Records from a data source:
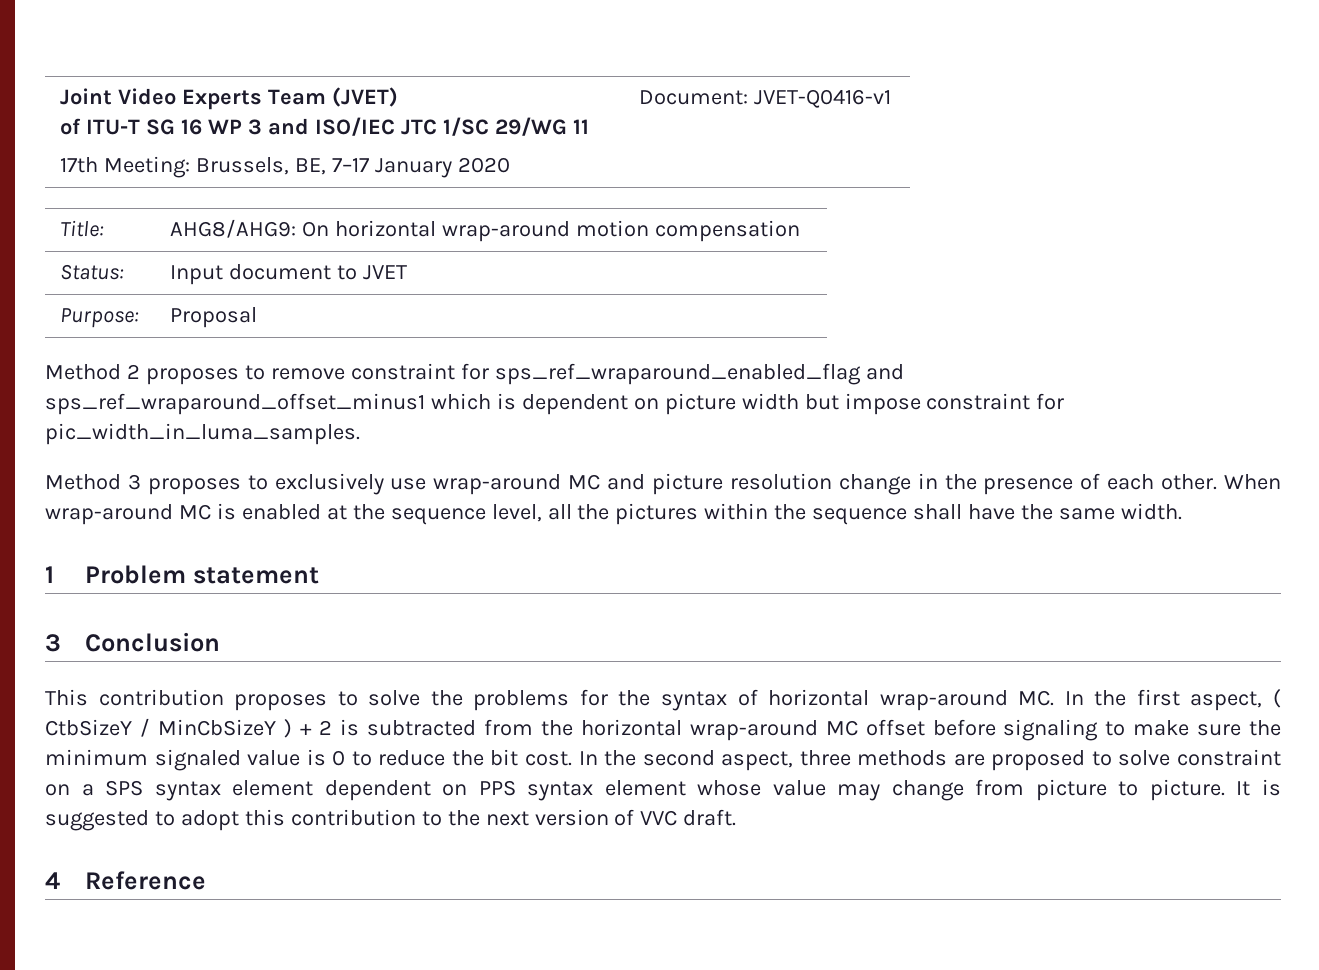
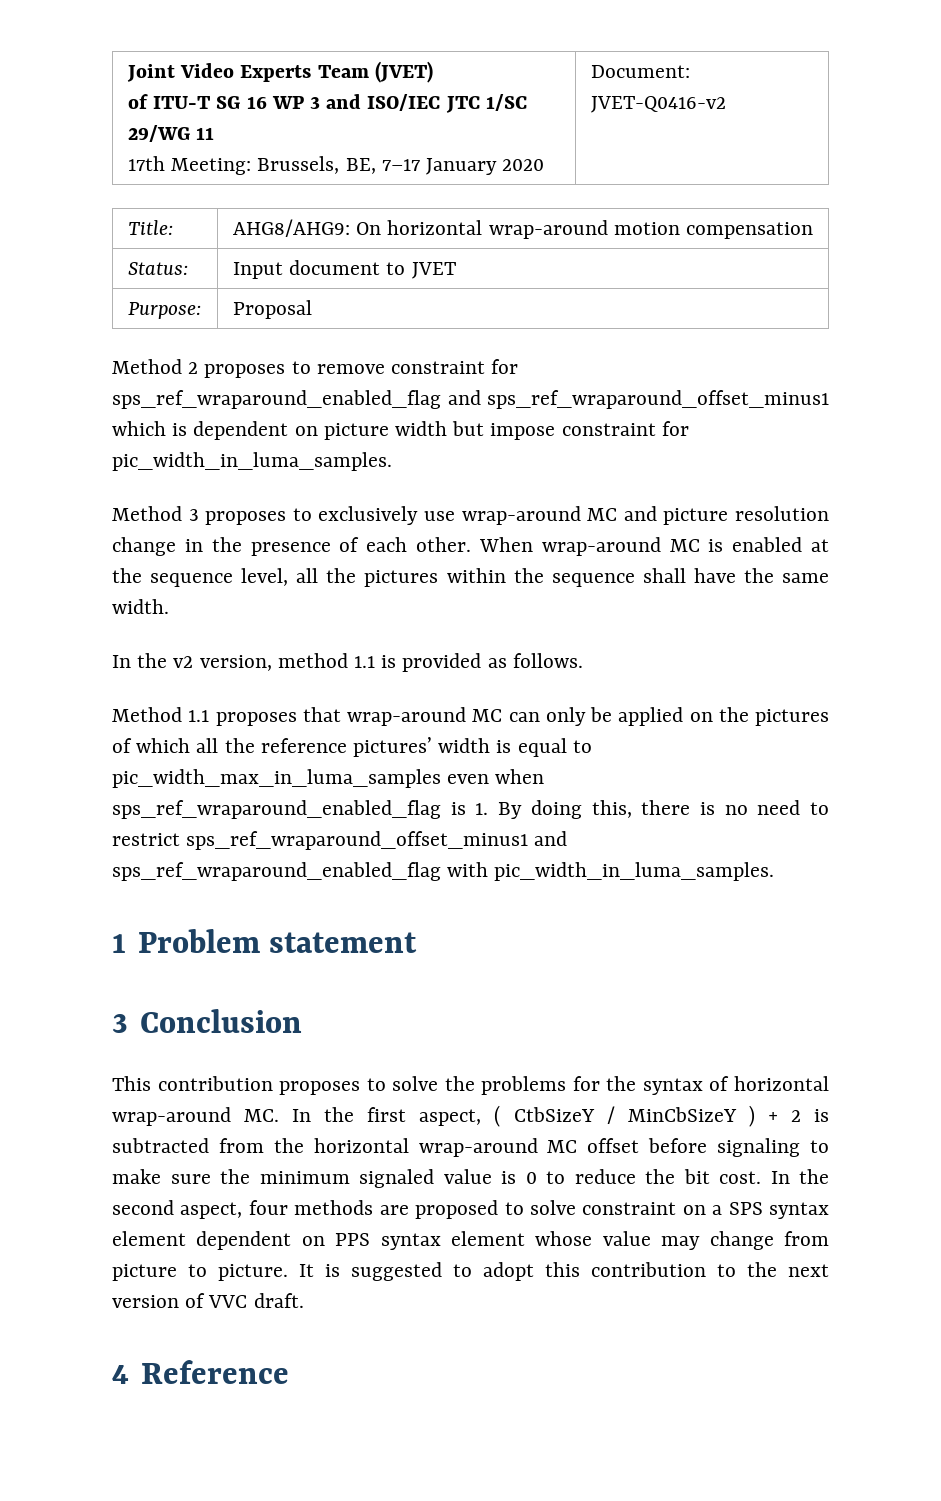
  Joint Video Experts Team (JVET)
  of ITU-T SG 16 WP 3 and ISO/IEC JTC 1/SC 29/WG 11
- 17th Meeting: Brussels, BE, 7–17 January 2020 | Document: JVET-Q0416-v1
+ 17th Meeting: Brussels, BE, 7–17 January 2020 | Document: JVET-Q0416-v2
+ In the v2 version, method 1.1 is provided as follows.
+ Method 1.1 proposes that wrap-around MC can only be applied on the pictures of which all the reference pictures’ width is equal to pic_width_max_in_luma_samples even when sps_ref_wraparound_enabled_flag is 1. By doing this, there is no need to restrict sps_ref_wraparound_offset_minus1 and sps_ref_wraparound_enabled_flag with pic_width_in_luma_samples.
- In the second aspect, three methods are proposed to solve constraint on a SPS syntax element dependent on PPS syntax element whose value may change from picture to picture.
+ In the second aspect, four methods are proposed to solve constraint on a SPS syntax element dependent on PPS syntax element whose value may change from picture to picture.

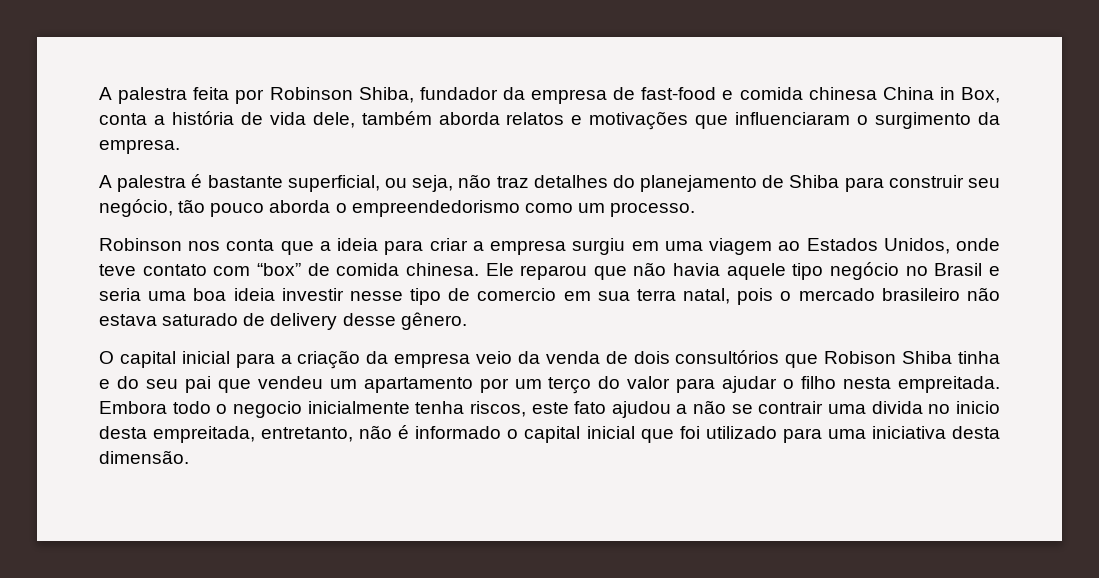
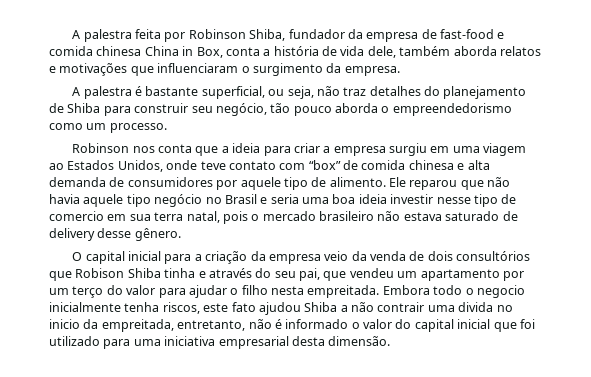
- Robinson nos conta que a ideia para criar a empresa surgiu em uma viagem ao Estados Unidos, onde teve contato com “box” de comida chinesa.
+ Robinson nos conta que a ideia para criar a empresa surgiu em uma viagem ao Estados Unidos, onde teve contato com “box” de comida chinesa e alta demanda de consumidores por aquele tipo de alimento.
- O capital inicial para a criação da empresa veio da venda de dois consultórios que Robison Shiba tinha e do seu pai que vendeu um apartamento por um terço do valor para ajudar o filho nesta empreitada.
+ O capital inicial para a criação da empresa veio da venda de dois consultórios que Robison Shiba tinha e através do seu pai, que vendeu um apartamento por um terço do valor para ajudar o filho nesta empreitada.
- Embora todo o negocio inicialmente tenha riscos, este fato ajudou a não se contrair uma divida no inicio desta empreitada, entretanto, não é informado o capital inicial que foi utilizado para uma iniciativa desta dimensão.
+ Embora todo o negocio inicialmente tenha riscos, este fato ajudou Shiba a não contrair uma divida no inicio da empreitada, entretanto, não é informado o valor do capital inicial que foi utilizado para uma iniciativa empresarial desta dimensão.

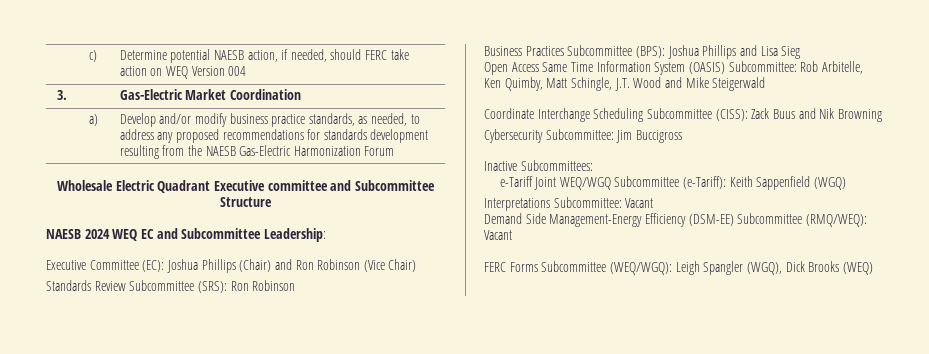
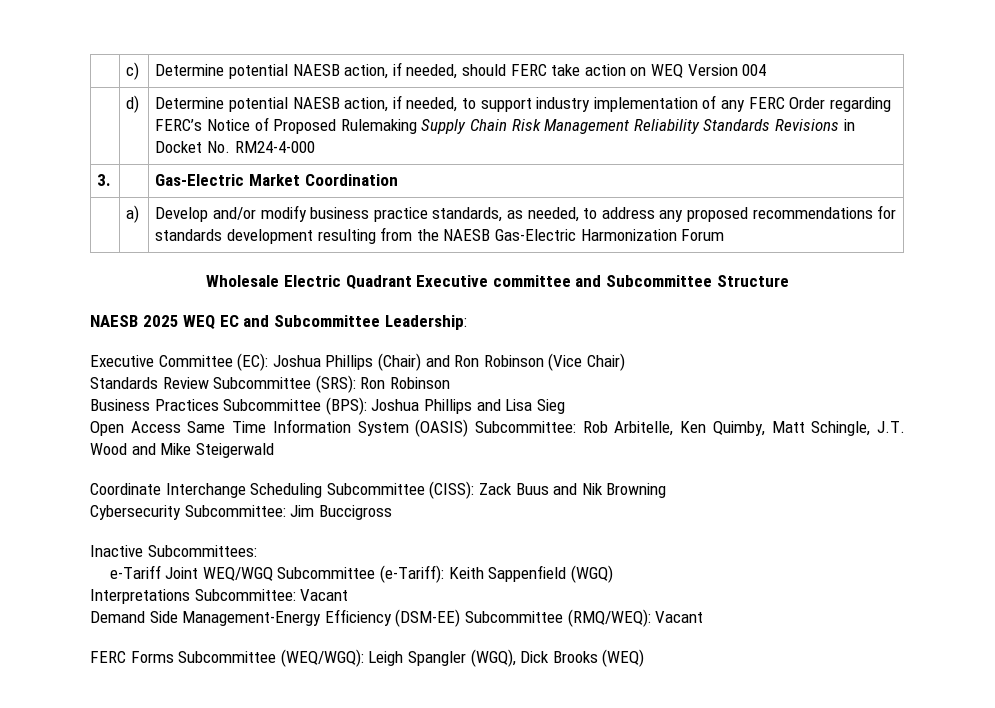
+ | d) | Determine potential NAESB action, if needed, to support industry implementation of any FERC Order regarding FERC’s Notice of Proposed Rulemaking Supply Chain Risk Management Reliability Standards Revisions in Docket No. RM24-4-000
- NAESB 2024 WEQ EC and Subcommittee Leadership:
+ NAESB 2025 WEQ EC and Subcommittee Leadership:

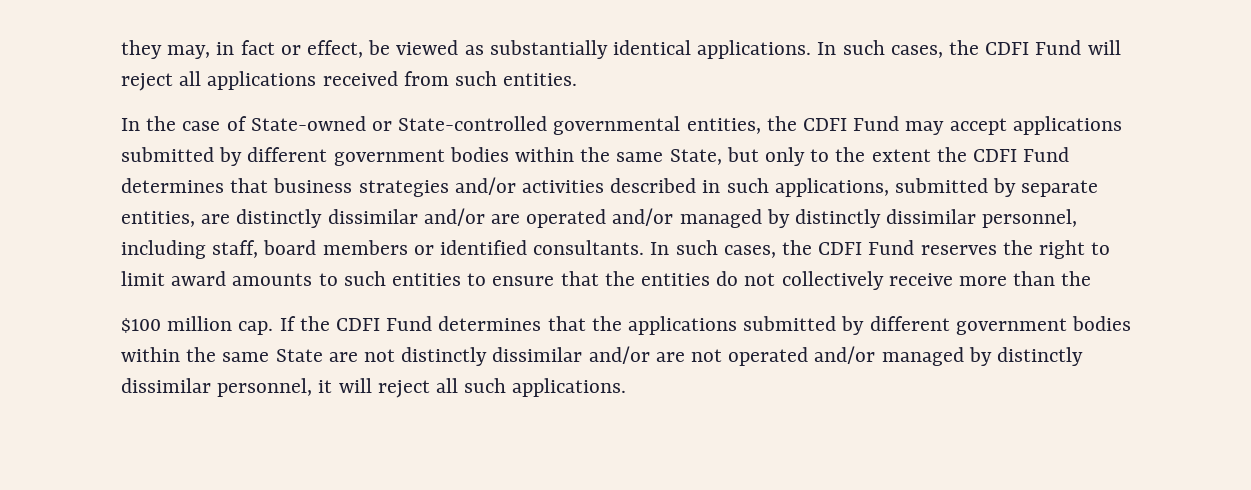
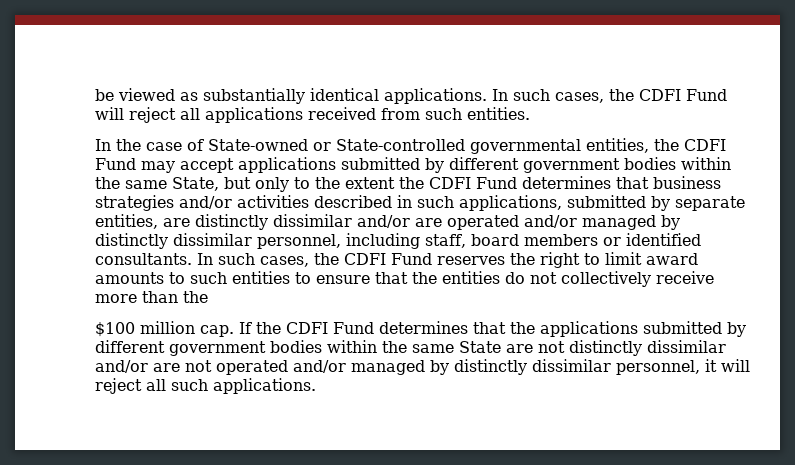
- they may, in fact or effect, be viewed as substantially identical applications.
+ be viewed as substantially identical applications.

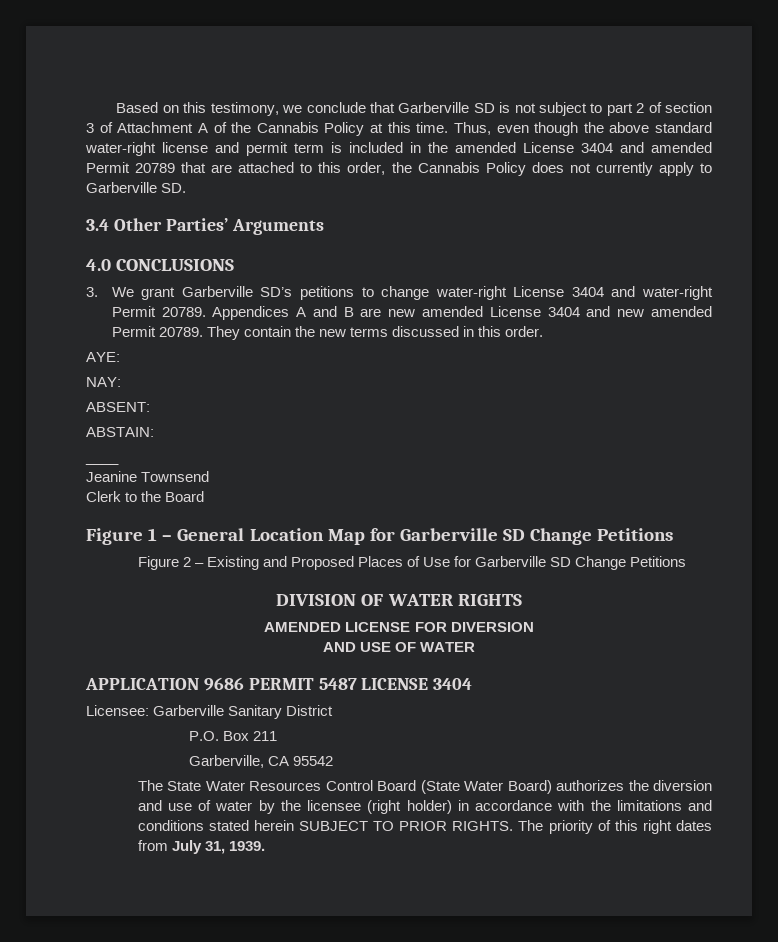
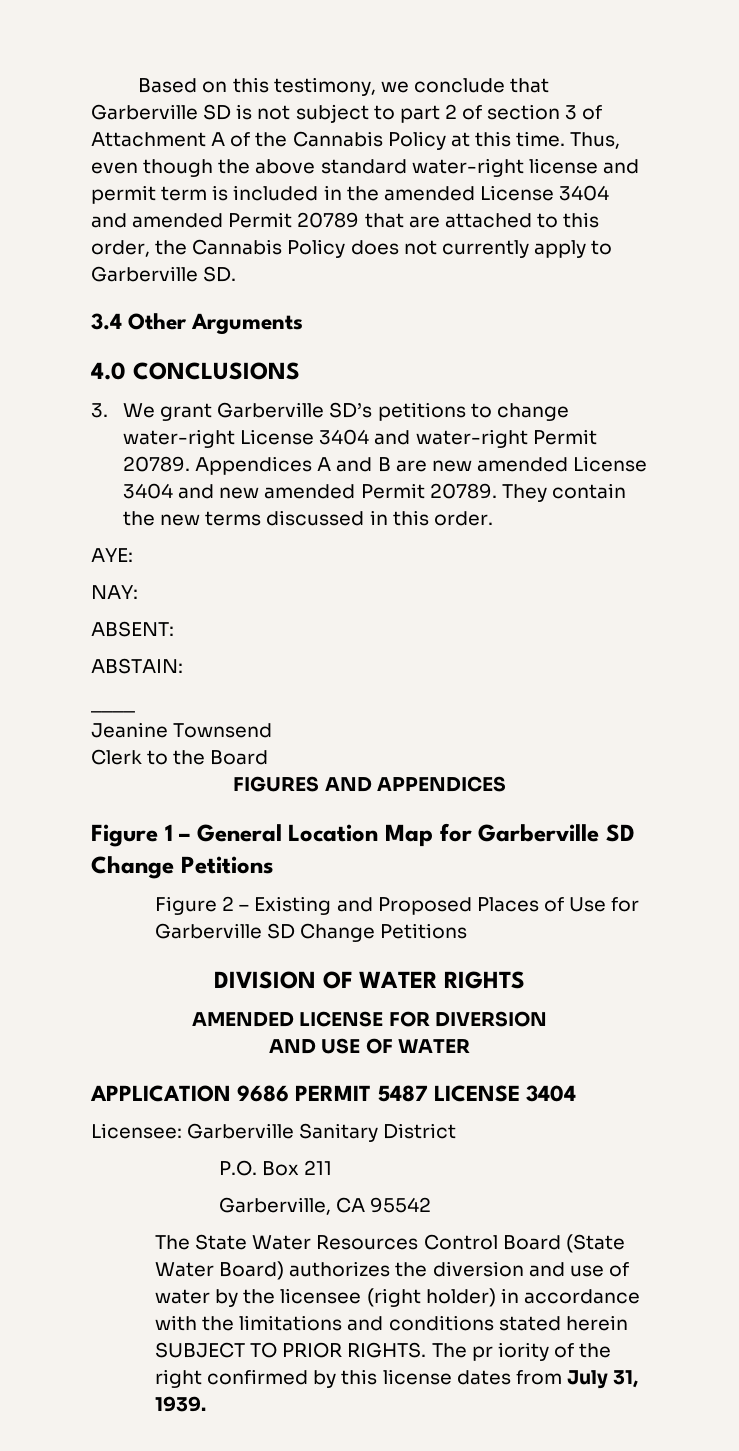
- 3.4 Other Parties’ Arguments
+ 3.4 Other Arguments
+ FIGURES AND APPENDICES
- The priority of this right dates from July 31, 1939.
+ The pr iority of the right confirmed by this license dates from July 31, 1939.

Your objective:
Nothing before the line containing "- 3.4 Other Parties’ Arguments" should be repeated; repeat that line and all later lines through the end of the data above, exactly.

Task answer:
- 3.4 Other Parties’ Arguments
+ 3.4 Other Arguments
+ FIGURES AND APPENDICES
- The priority of this right dates from July 31, 1939.
+ The pr iority of the right confirmed by this license dates from July 31, 1939.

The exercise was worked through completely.